Der Hauptsinn meines Votums ist daher der - für die Zukunft müssen wir mindestens eine Lehre aus diesem Handel ziehen -: Wenn das Parlament an bundesrätlichen Entwürfen tiefgreifende und wesentliche Änderungen vornimmt, dann ist es an sich Sache des Bundesrates, permanent dafür zu sorgen, dass die parlamentarischen Kommissionen und die beiden Kammern darüber informiert werden, wie es um die Verfassungsmässigkeit steht.

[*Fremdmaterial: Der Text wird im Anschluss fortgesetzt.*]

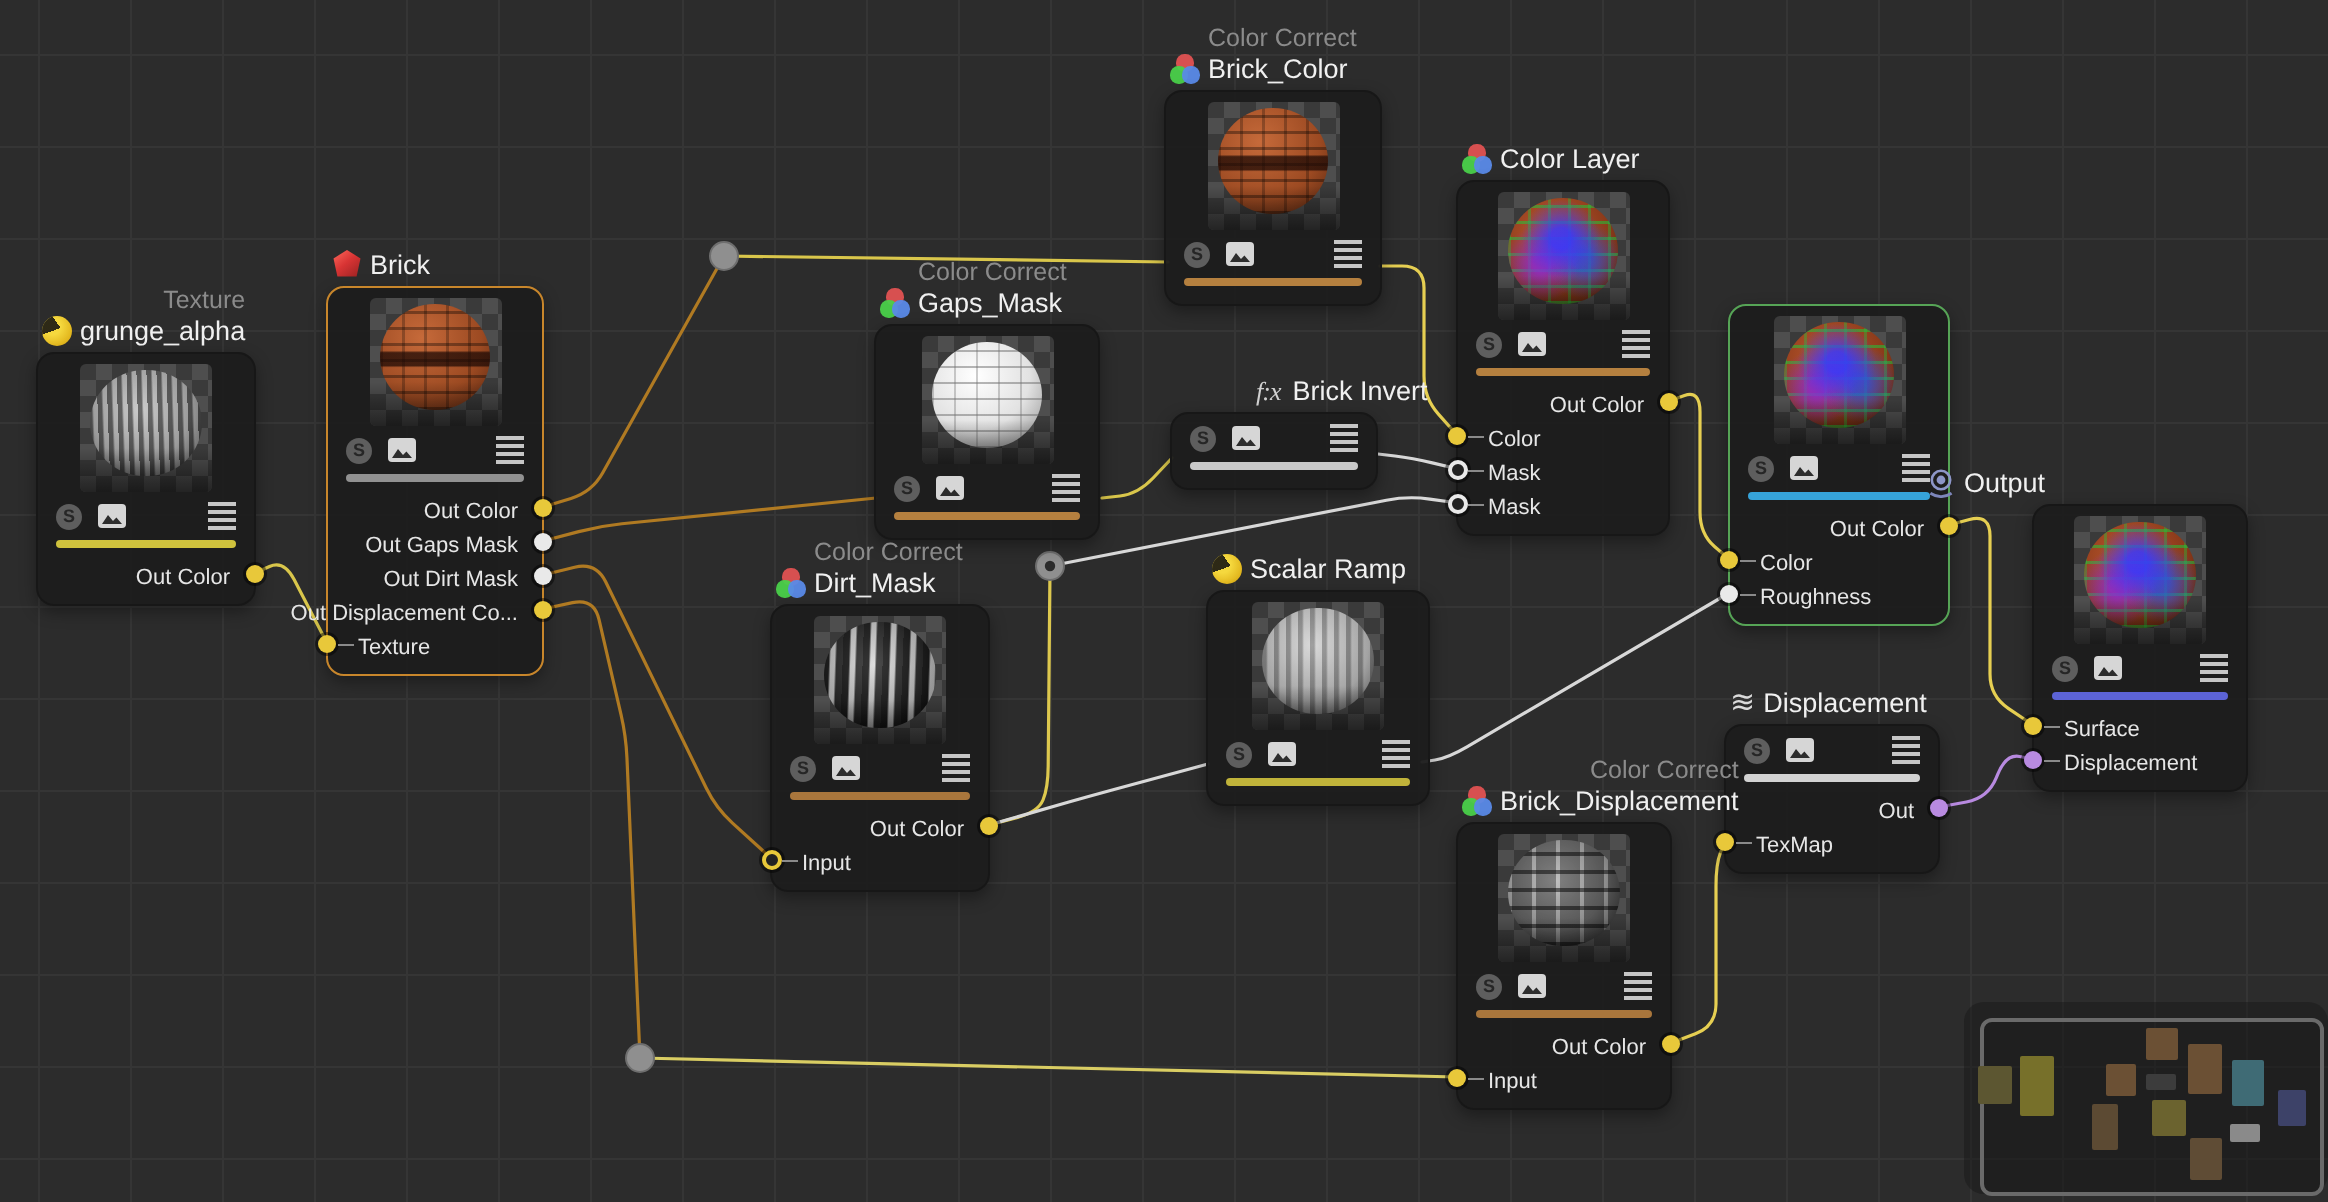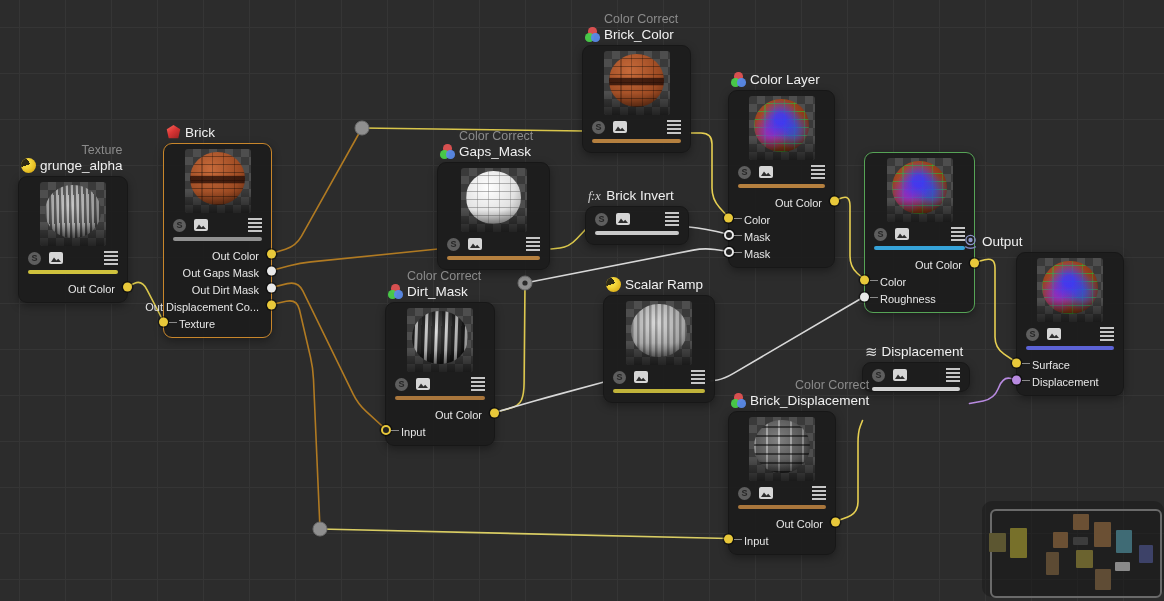--- a/index.html
+++ b/index.html
@@ -25,7 +25,7 @@
   .rgb .g{background:#4ad04a;left:0;top:6px;}
   .rgb .b{background:#5a8ae8;left:6px;top:6px;}
   .ball-b{border-radius:50%;background:radial-gradient(circle at 35% 30%,#ffffff 0 12%,#8fd0f5 30%,#3e97d6 70%,#1f6aa8);}
-  .fx{width:auto;font:italic 13px "Liberation Serif",serif;color:#d0d0d0;letter-spacing:-.5px;margin-right:2px;}
+  .fx{width:auto;font:italic 13px "Liberation Serif",serif;color:#d0d0d0;letter-spacing:-.5px;margin-right:2px;margin-left:40px;}
   .waves{width:auto;font-size:15px;line-height:15px;color:#dadada;}
   
   .nbox{position:absolute;background:rgba(29,29,29,.96);border-radius:9px;border:1.5px solid #171717;

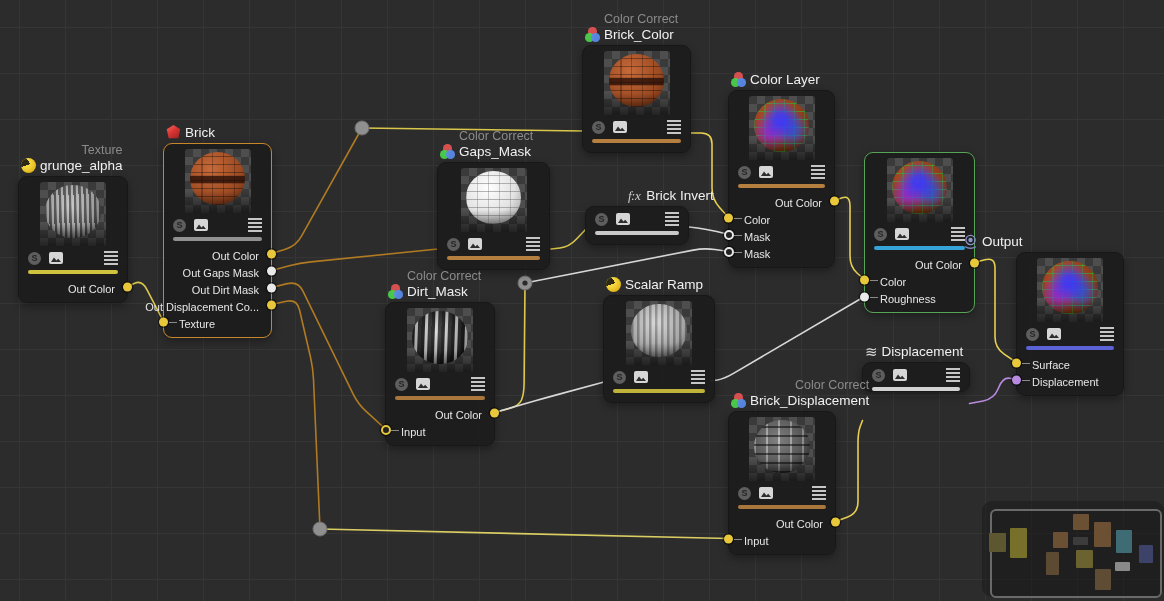--- a/index.html
+++ b/index.html
@@ -372,6 +372,17 @@
           <span class="menu-ic"></span>
         </div>
         <div class="abar" style="background:#d2d2d2"></div>
+        <div class="ports">
+          <div class="port out">
+            <span class="plabel">Out</span>
+            <span class="dot" style="background:#b88ae0"></span>
+          </div>
+          <div class="port in">
+            <span class="dot" style="background:#e8c83a"></span>
+            <span class="stub"></span>
+            <span class="plabel">TexMap</span>
+          </div>
+        </div>
       </div>
       <div class="ntitle" style="left:731px;bottom:193px">
         <div class="ncat">Color Correct</div>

Ich erlaube mir, diese für einige von Ihnen etwas schwierigen politischen Ausführungen hier zu machen, weil ich immer noch davon ausgehe, dass dieser Rat als Chambre de réflexion, als Teil des juristischen Gewissens der Eidgenossenschaft, die Verfassungsmässigkeitsfrage sehr, sehr ernst nimmt. Er will aber nicht nur die Verfassungsmässigkeitsfrage sehr ernst nehmen - und damit komme ich zu meinem Plädoyer für die 70 Prozent, weil ja nichts mehr anderes zur Diskussion steht -, sondern auch die Steuergerechtigkeitsfrage. Die Steuermoral breitester Kreise der Bevölkerung hängt davon ab, dass die Bürgerinnen und Bürger den Eindruck und die Überzeugung haben, was ihnen an Steuern abverlangt werde, sei gerecht und angemessen.
Ich bitte Sie, das in Erwägung zu ziehen, und plädiere für die Mehrheit.